▼▼▼

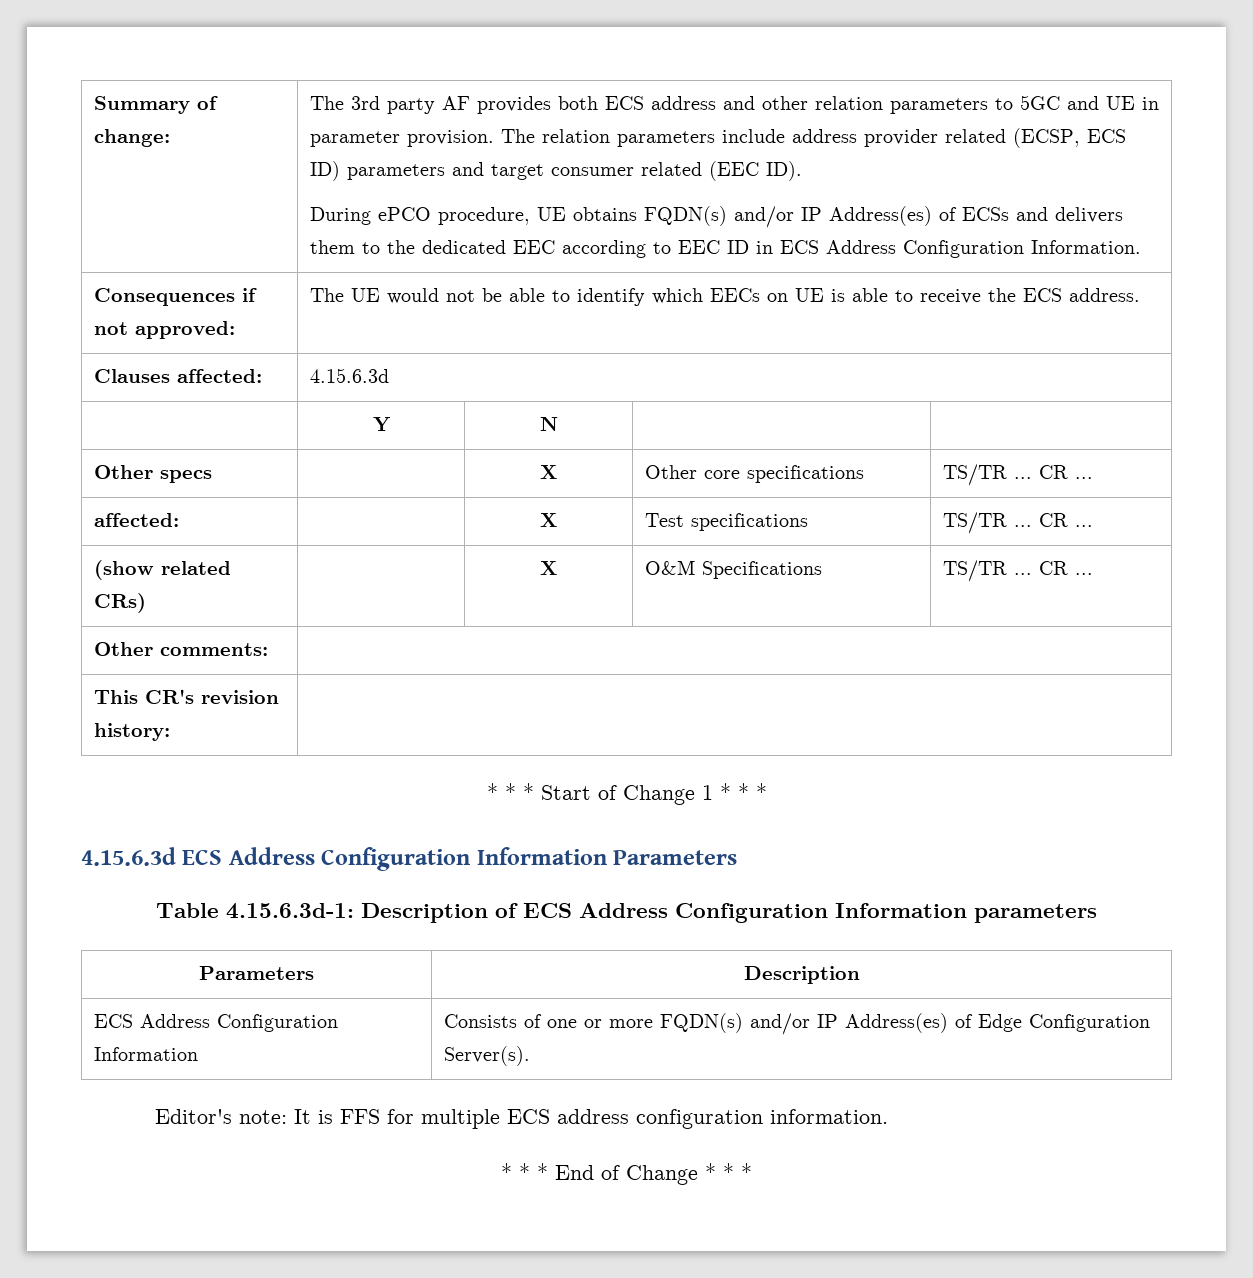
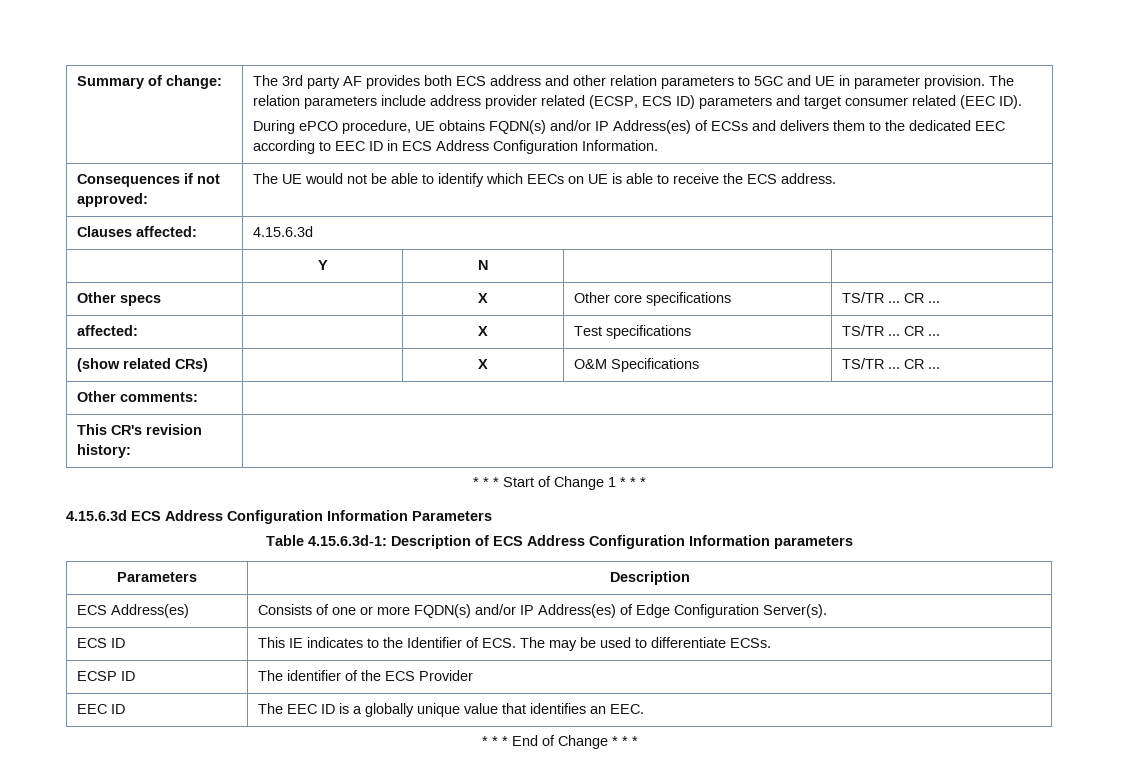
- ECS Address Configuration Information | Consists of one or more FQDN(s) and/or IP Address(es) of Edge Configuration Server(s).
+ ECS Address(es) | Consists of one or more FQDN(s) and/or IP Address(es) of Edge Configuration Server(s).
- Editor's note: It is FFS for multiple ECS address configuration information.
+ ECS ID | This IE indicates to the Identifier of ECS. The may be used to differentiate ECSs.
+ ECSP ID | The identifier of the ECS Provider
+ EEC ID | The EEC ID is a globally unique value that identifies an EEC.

▲▲▲
▼▼▼

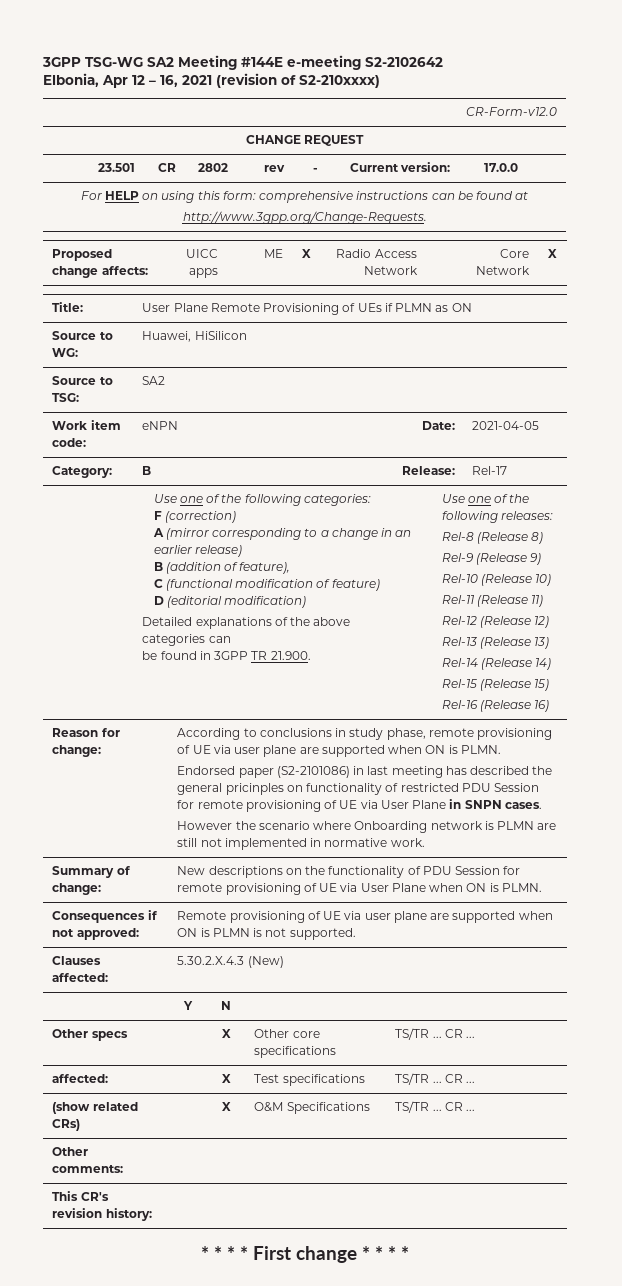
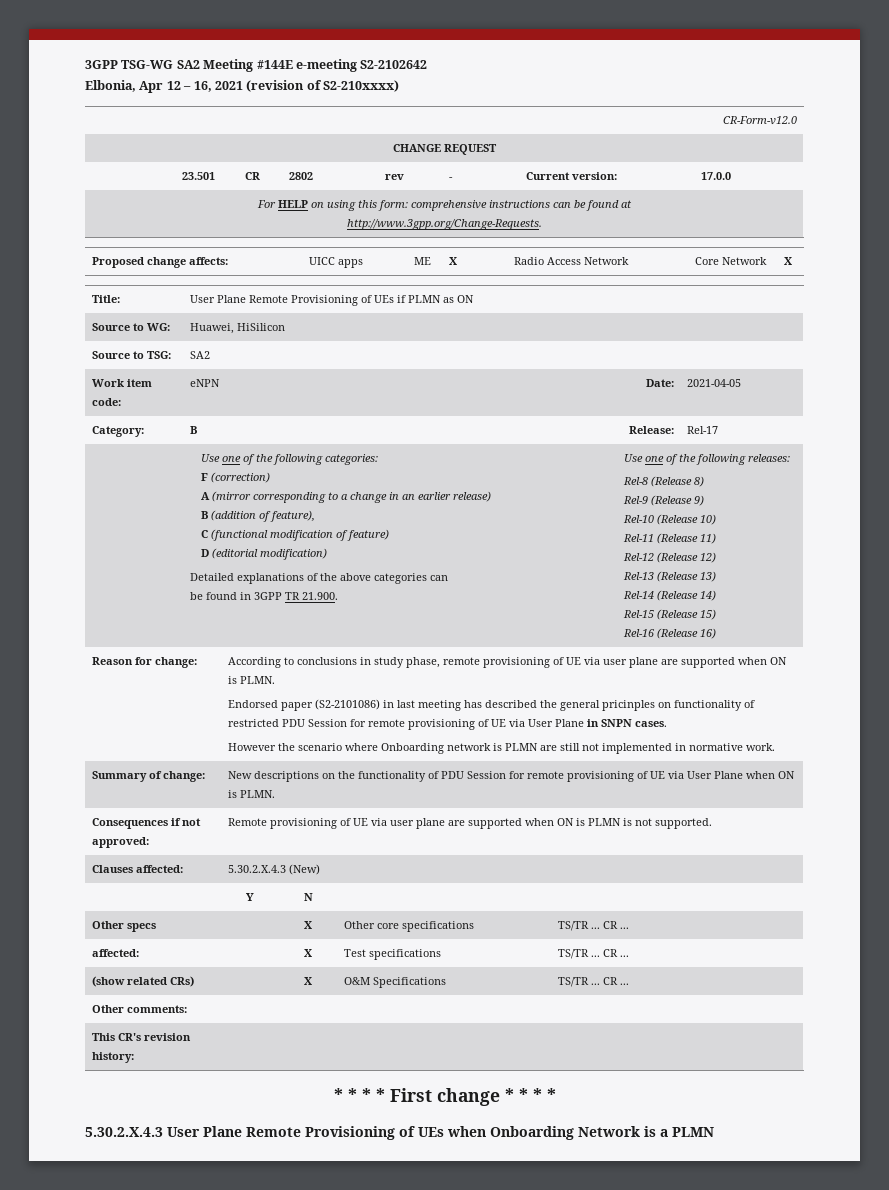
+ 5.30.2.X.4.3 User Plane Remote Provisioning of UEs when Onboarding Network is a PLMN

▲▲▲

- **What you are asked to do**:
Where a line of the data above includes "Edge", copy that line.

- **Response for this exercise**:
- ECS Address Configuration Information | Consists of one or more FQDN(s) and/or IP Address(es) of Edge Configuration Server(s).
+ ECS Address(es) | Consists of one or more FQDN(s) and/or IP Address(es) of Edge Configuration Server(s).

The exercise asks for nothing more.